Infant nutrition found to programme metabolism, possibly leading to obesity

Consuming a milk formula high in carbohydrates during the critical early weeks of postnatal life causes permanent changes in metabolism making the infants more likely to develop obesity in later years, finds a study by University at Buffalo biochemists. The overfeeding of formula and early introduction of supplemental weaning foods such as cereals, fruits and juices that are high in carbohydrates could be the culprits.

Consuming a milk formula high in carbohydrates during the critical early weeks of postnatal life causes permanent changes in metabolism making the infants more likely to develop obesity in later years, finds a study by University at Buffalo biochemists.

The study, presented at the Experimental Biology 2002 meeting in New Orleans, showed that changes to pancreatic islets, caused by the high carbohydrate diet leads to overproduction of insulin and then obesity in adulthood.

Furthermore, this "metabolic programming" carries through to the next generation. The study carried out on rats found that offspring of first-generation high-carbohydrate-fed (HC) female rats developed hyperinsulinemia (high insulin levels) and obesity without any dietary modification.

Dr Mulchand Patel, UB professor of biochemistry and senior author of the study, said that the study provides a new perspective on obesity.

"We are always looking at what happens later in life. Maybe we should be looking at the role of early metabolic programming," he said.

"The results from this study involving the high-carbohydrate-fed rat model suggest that the foods human babies are fed as newborns may contribute to metabolic programming, leading to adult-onset diseases such as obesity and diabetes," Patel added.

He claimed that overfeeding of formula and early introduction of supplemental weaning foods such as cereals, fruits and juices that are high in carbohydrates could be the culprits.

Metabolic programming has been studied before. Epidemiologic studies of malnourished mothers, which showed that their babies were often underweight and at increased risk for several chronic diseases as adults, led to the public health emphasis on adequate nutrition during pregnancy. Several animal studies on maternal protein malnourishment or caloric restriction have shown that pre- and immediate postnatal nutritional modifications have long-term consequences on adult-onset diseases.

"Metabolic signals are reset in response to a high carbohydrate diet, which induces permanent changes at the molecular level in our rat model," Patel said, adding : "The HC phenotype is transferred from cell to cell, is expressed for life and is transmitted to succeeding generations."

The University of Buffalo claims that Patel and colleagues were the first to manipulate the composition of the diet - the percentages of carbohydrates and fat while keeping calories constant - in order to study the metabolic programming effect. Milk produced by the rat mother is composed of 8 per cent carbohydrate, 68 per cent fat and 24 per cent protein; the modified milk formula fed to the rat babies in the UB study was composed of 56 per cent carbohydrate, 20 per cent fat and 24 per cent protein.
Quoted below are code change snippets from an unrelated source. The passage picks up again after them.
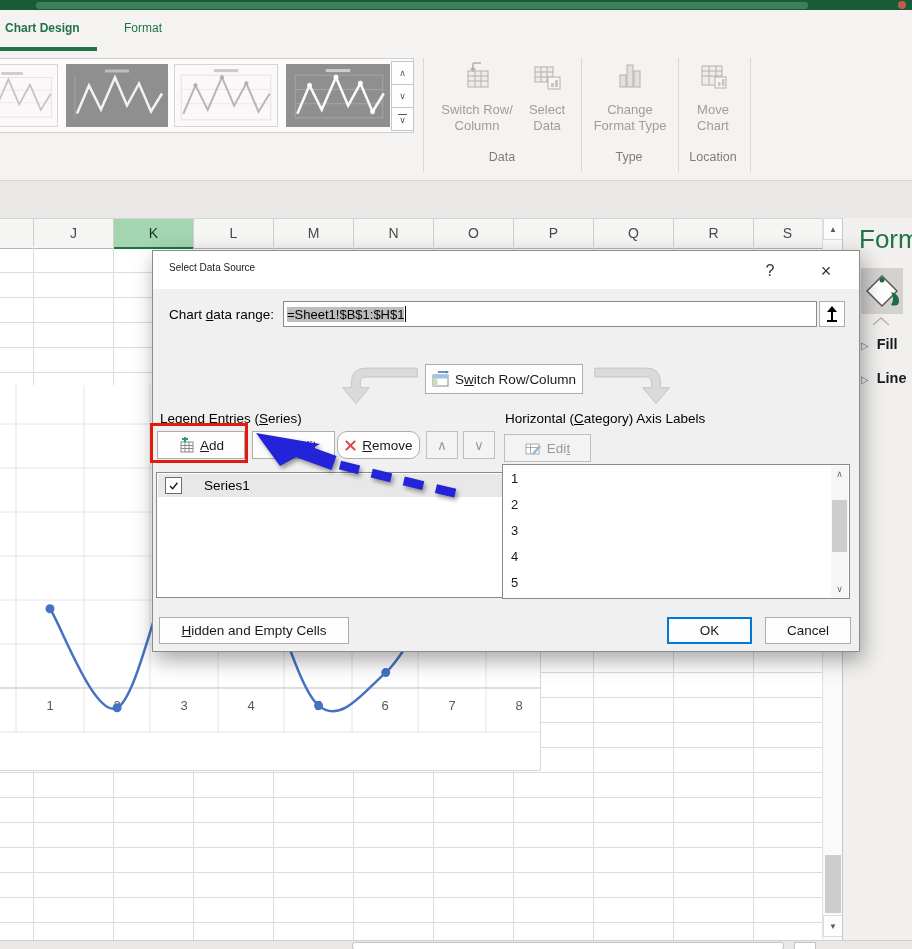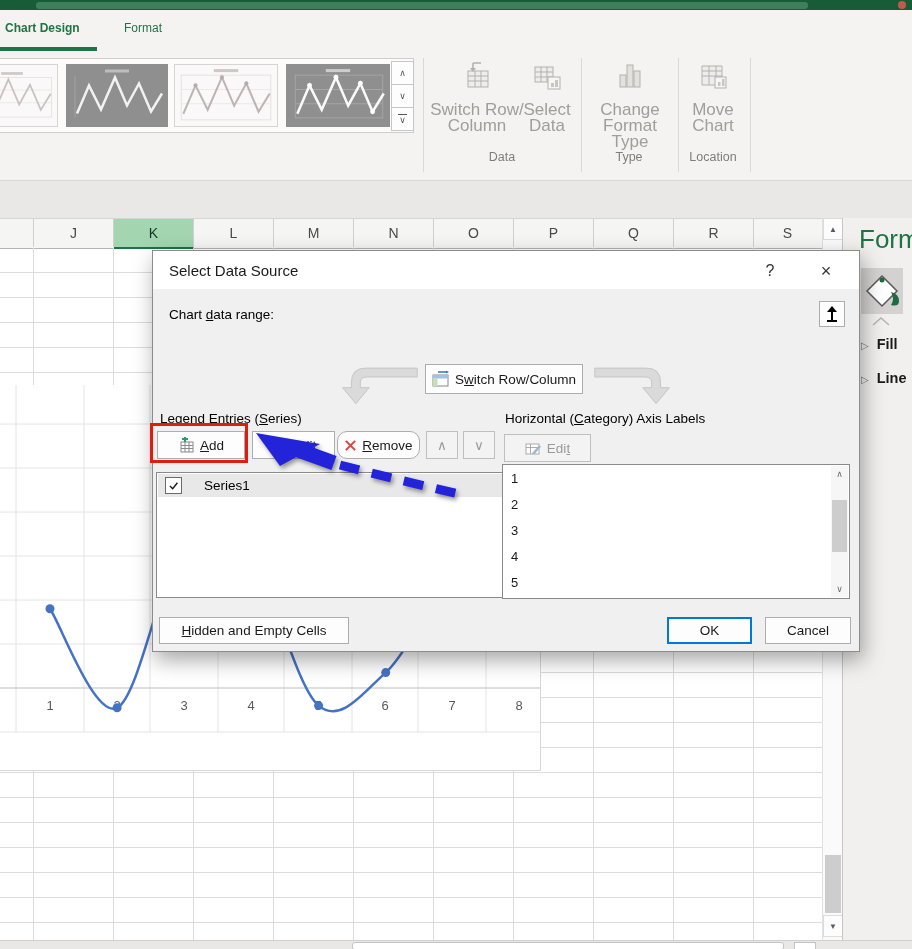"Switch Row/" .rib-btn { font-size: 17px -> 13px }
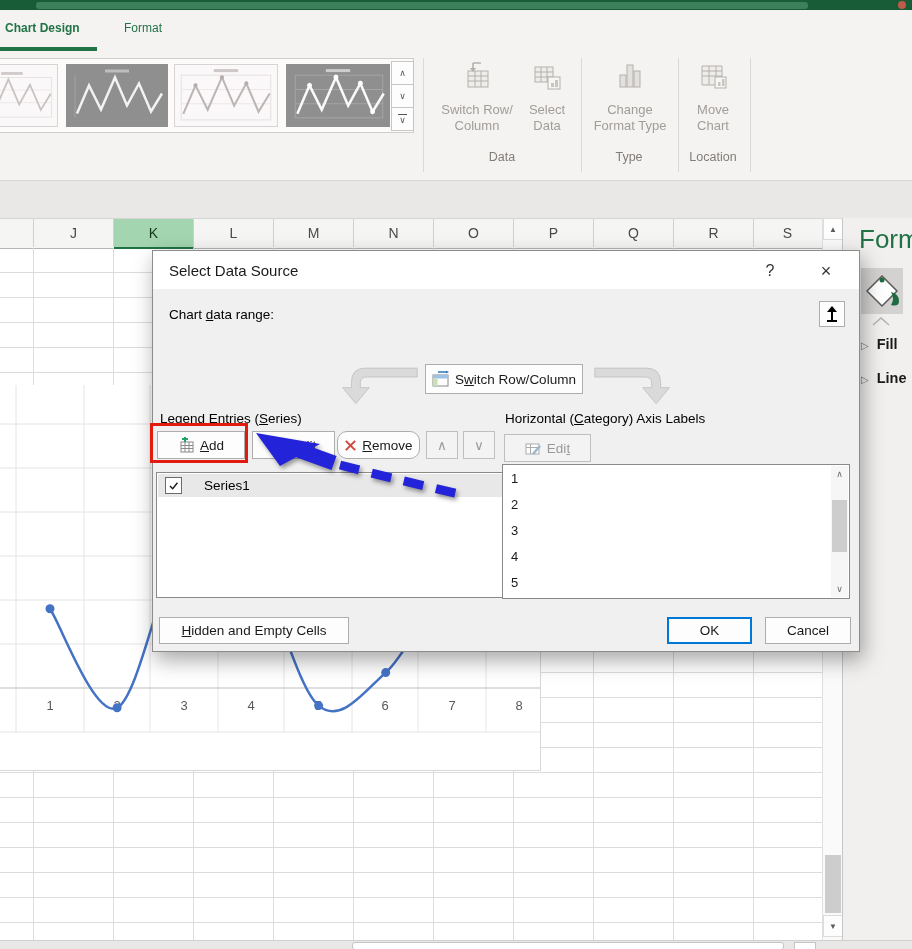"Select Data Source" .dlg-title { font-size: 15px -> 10px }
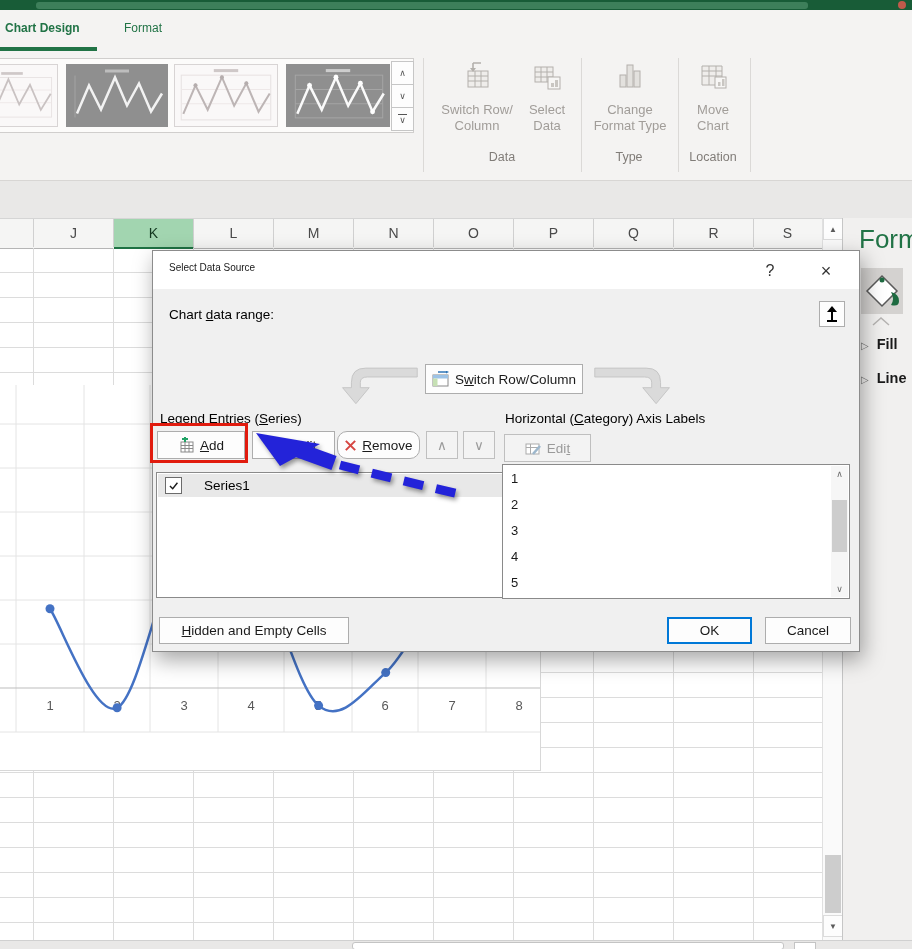"=Sheet1!$B$1:$H$1" div.dlg-input { html: none -> <div> <span>=Sheet1!$B$1:$H$1</span> <span></span> </div> }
The animals were raised for the first 24 days, the natural suckling period, using a technique dubbed "pup in a cup," which involved placing 4-day-old rat pups in Styrofoam cups floating in a temperature-controlled water bath and delivering the modified formula directly into the stomach. Rat pups reared in this manner received a formula comparable in calories to mother's milk, and rat pups nursed by their mothers served as controls.

The high-carbohydrate pups developed high insulin levels within 24 hours and these levels persisted throughout adulthood, even after the rats were weaned onto rat chow, Patel said. The researchers found alterations in the insulin secretory pathway of pancreatic islet cells and molecular changes that induced increased expression of preproinsulin, a precursor of insulin. At two months, the HC rats started gaining weight and eventually became obese.

What happened with the offspring of HC rats was not expected, however, Patel said. The second generation HC rats developed hyperinsulinemia without receiving the high carbohydrate diet and became obese in adult life. Only the HC females transmit these traits to their progeny, he said, suggesting that the intrauterine experience may be essential for transmission of the metabolic programming.

The scientist noted that a parallel situation may exist with the overfeeding of human babies.

"Babies who were formula-fed when it was popular in the 1950s and '60s may have developed obesity as adults and may have passed on this trait to their children. With breast feeding, the mother produces an adequate amount of milk naturally. With formula feeding, the tendency is to finish the bottle, and this may result in overfeeding," Patel said.

"It's evident from our studies with rats that the composition and the timing of the dietary treatment programs the onset of pathological conditions in the adults that mimic major metabolic diseases noted in humans, such as obesity and type 2 diabetes," he added.

The newly emerging field of metabolic programming offers an additional route to examine the development of chronic diseases of adulthood, according to Patel.

The researchers aim eventually to determine the mechanisms causing the hyperinsulinemic phenotype to be expressed for life in the first generation, and what factors in the mother are responsible for spontaneous transmission of this trait to the offspring.